Paroxetine produced no genotoxic effects in a battery of 5 in vitro and 2 in vivo assays that included the following: Bacterial mutation assay, mouse lymphoma mutation assay, unscheduled DNA synthesis assay, and tests for cytogenetic aberrations in vivo in mouse bone marrow and in vitro in human lymphocytes and in a dominant lethal test in rats.

Impairment of Fertility

A reduced pregnancy rate was found in reproduction studies in rats at a dose of paroxetine of 15 mg/kg/day, which is approximately twice the MRHD on an mg/m2 basis. Irreversible lesions occurred in the reproductive tract of male rats after dosing in toxicity studies for 2 to 52 weeks. These lesions consisted of vacuolation of epididymal tubular epithelium at 50 mg/kg/day and atrophic changes in the seminiferous tubules of the testes with arrested spermatogenesis at 25 mg/kg/day (approximately 6 and 3 times the MRHD on an mg/m2 basis).

14 CLINICAL STUDIES

14.1 Major Depressive Disorder

The efficacy of paroxetine extended-release tablets as a treatment for major depressive disorder (MDD) was established in two 12-week, multicenter, randomized, double-blind, placebo-controlled, flexible dose studies with paroxetine extended-release tablets (Study 1 and Study 2) in adult patients who met Diagnostic and Statistical Manual of Mental Disorders (DSM)-IV criteria for MDD. Study 1 and 2 included patients 18 to 65 years old who received paroxetine extended-release tablets doses of 25 to 62.5 mg/day (N= 212) or placebo (N= 211) once daily compared to immediate-release paroxetine 20 to 50 mg (N=217).

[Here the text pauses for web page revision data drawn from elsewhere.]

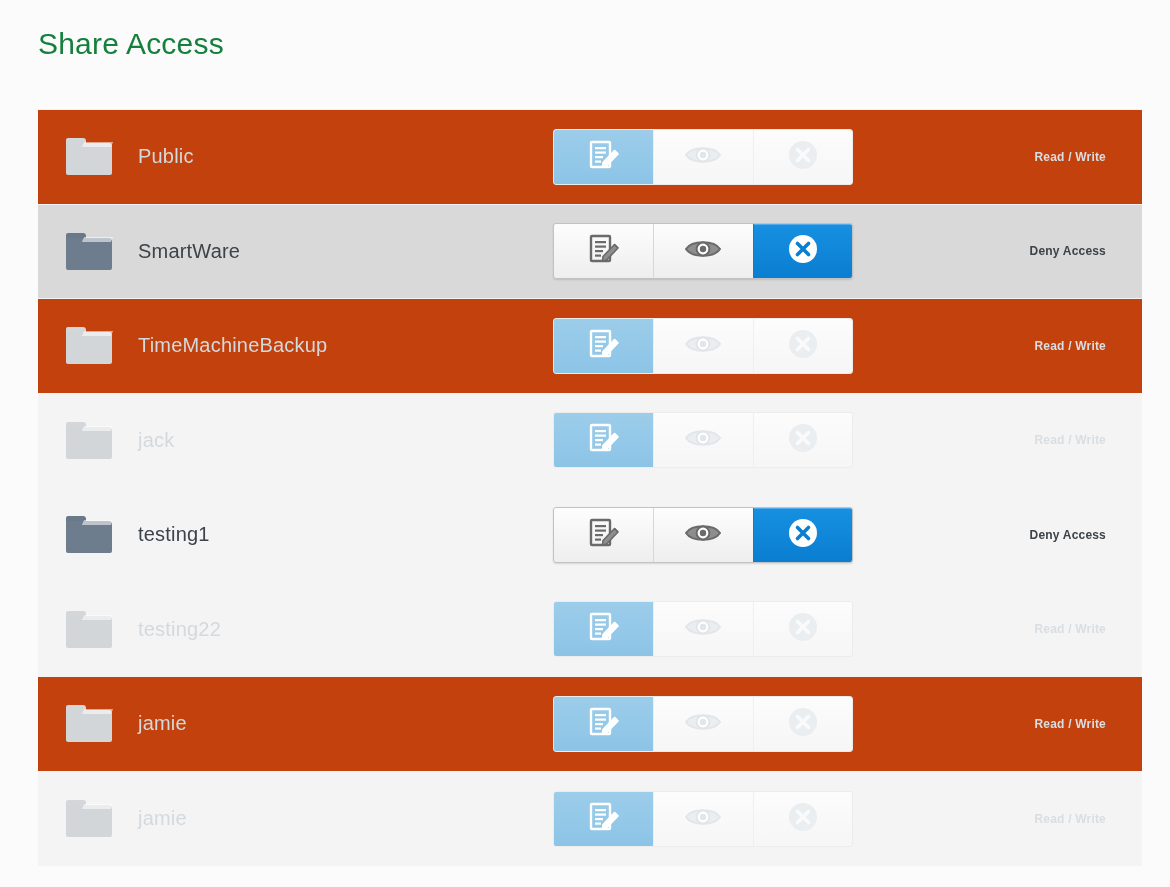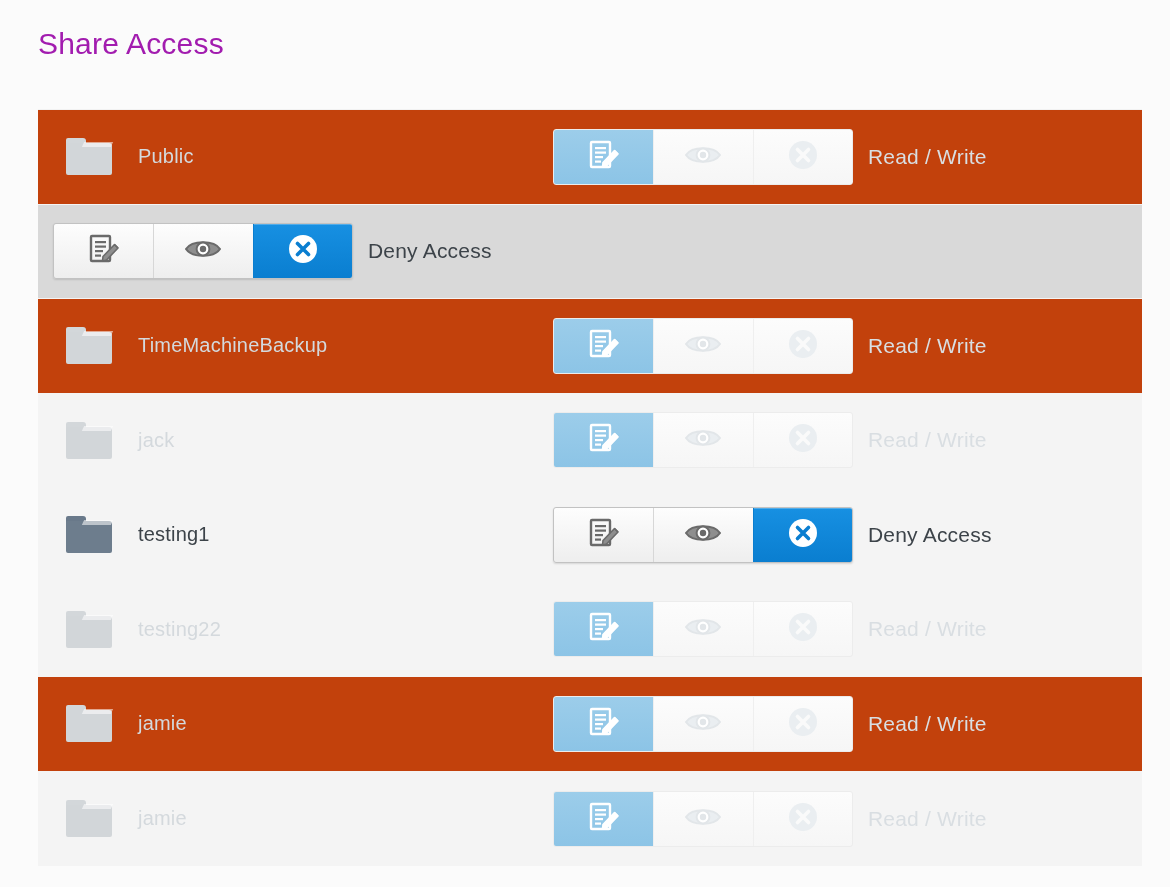--- a/index.html
+++ b/index.html
@@ -26,7 +26,7 @@
     top: 27px;
     font-size: 30px;
     font-weight: 400;
-    color: #a21caf;
+    color: #15803d;
     letter-spacing: 0.2px;
   }
 

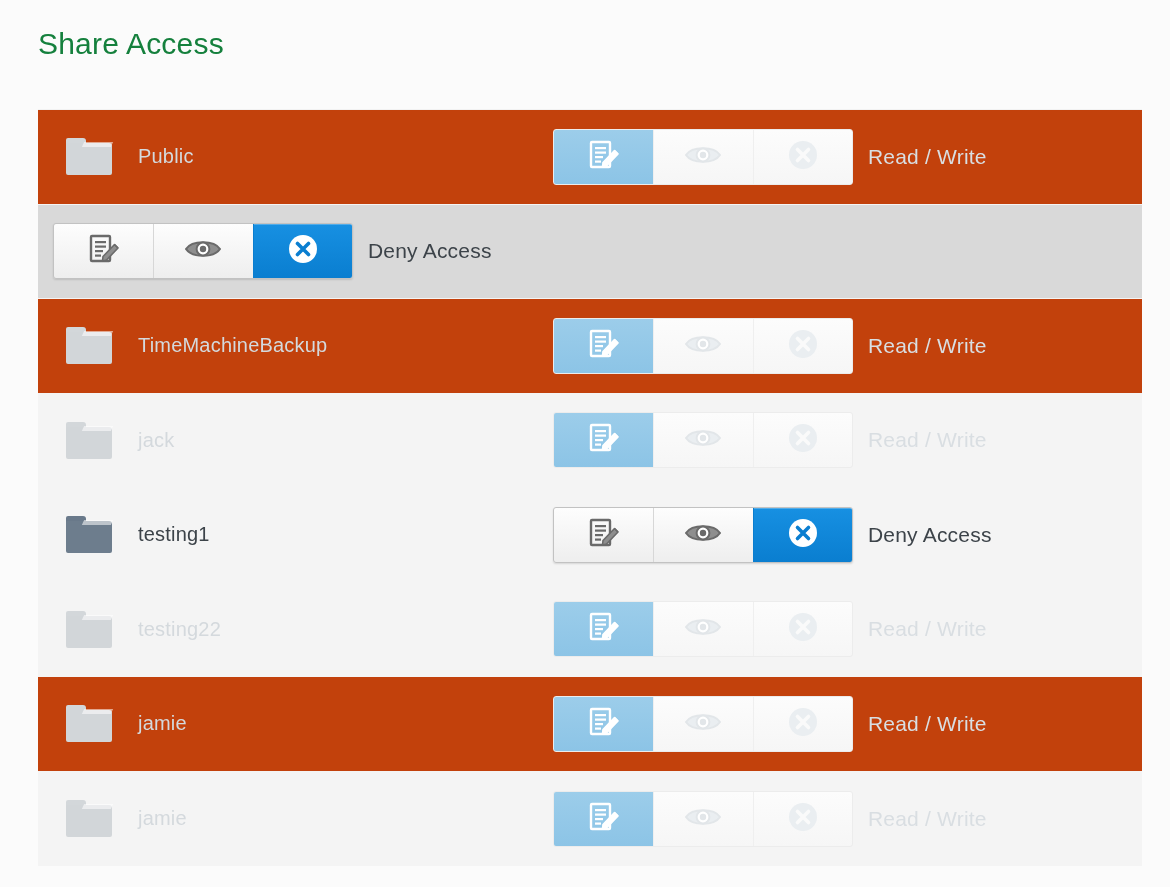--- a/index.html
+++ b/index.html
@@ -166,10 +166,12 @@
 
   .cell-status {
     flex: 1 1 auto;
+    text-align: right;
     padding-right: 36px;
-    font-size: 21px;
+    font-size: 12px;
     letter-spacing: 0.2px;
     white-space: nowrap;
+    font-weight: bold;
   }
   .status-enabled  { color: #3c4349; }
   .status-disabled { color: #d9dee2; }

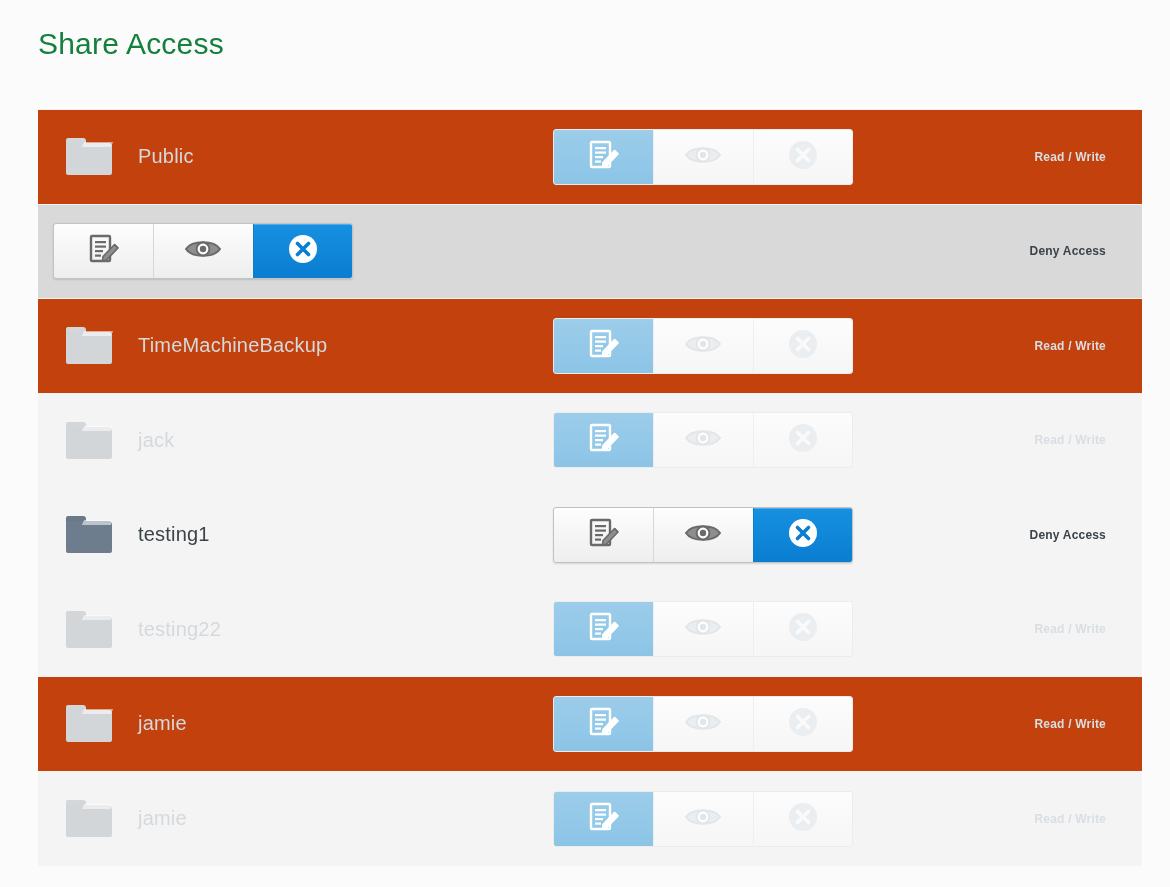--- a/index.html
+++ b/index.html
@@ -224,6 +224,14 @@
         <div class="cell-status status-disabled">Read / Write</div>
       </div>
       <div class="share-row rowbg-selected">
+        <div class="cell-name">
+          <span class="folder-icon folder-dark">
+            <span class="tab"></span>
+            <span class="body"></span>
+            <span class="lip"></span>
+          </span>
+          <span class="share-name name-enabled">SmartWare</span>
+        </div>
         <div class="cell-controls">
           <div class="seg-group enabled">
             <div class="seg-btn">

A third 12-week, multicenter, randomized, double-blind, placebo-controlled, flexible dose study with paroxetine extended-release tablets (Study 3) included elderly patients, ranging in age from 60 to 88 years old and used paroxetine extended-release tablets doses of 12.5 to 50 mg/day (N=104) or placebo (N=109) once daily compared to immediate- release paroxetine 10 to 40 mg (N=106). In all three studies, paroxetine extended-release tablets were statistically superior to placebo in improving depressive symptoms as measured by the following: the mean change from baseline in the Hamilton Depression Rating Scale (HDRS) total score at Week 12, the mean change from baseline in the Hamilton Depressed Mood item score at Week 12, and the mean change from baseline in the Clinical Global Impression (CGI)–Severity of Illness score. Long-term efficacy of paroxetine for treatment of MDD in outpatients was established with one randomized withdrawal study with immediate-release paroxetine. Patients who responded to immediate-release paroxetine (HDRS total score <8) during an initial 8-week open-label treatment phase were then randomized to continue immediate-release paroxetine or placebo, for up to 1 year. Patients treated with immediate-release paroxetine demonstrated a statistically significant lower relapse rate during the withdrawal phase (15%) compared to those on placebo (39%). Effectiveness was similar for male and female patients.

14.2 Panic Disorder

The effectiveness of paroxetine extended-release tablets in the treatment of panic disorder (PD) was evaluated in three 10-week, multicenter, flexible-dose studies (Studies 4, 5, and 6) comparing paroxetine extended-release tablets (12.5 to 75 mg daily) to placebo in adult outpatients 19 to 72 years of age who met panic disorder (with or without agoraphobia) criteria according to DSM-IV. These trials were assessed on the basis of their outcomes on 3 variables: (1) the proportions of patients free of full panic attacks at Week 10; (2) change from baseline to Week 10 in the median number of full panic attacks; and (3) change from baseline to Week 10 in the median Clinical Global Impression Severity score. For Studies 4 and 5, paroxetine extended-release tablets was superior to placebo on 2 of these 3 variables. Study 6 failed to consistently demonstrate a statistically significant difference between paroxetine extended-release tablets and placebo on any of these variables.
For all 3 studies, the mean dose of paroxetine extended-release tablets for completers at Week 10 was approximately 50 mg/day. Subgroup analyses did not indicate that there were any differences in treatment outcomes as a function of age or gender.Long-term maintenance effects of paroxetine in patients with PD were demonstrated in a randomized-withdrawal study using immediate-release paroxetine. Patients who were responders during a 10-week, double-blind trial (followed by a 3-month double-blind maintenance phase) of immediate-release paroxetine were re-randomized to continue immediate-release paroxetine or placebo in a 3-month, double-blind withdrawal phase. Patients randomized to immediate-release paroxetine were statistically significantly less likely to relapse than placebo-treated patients.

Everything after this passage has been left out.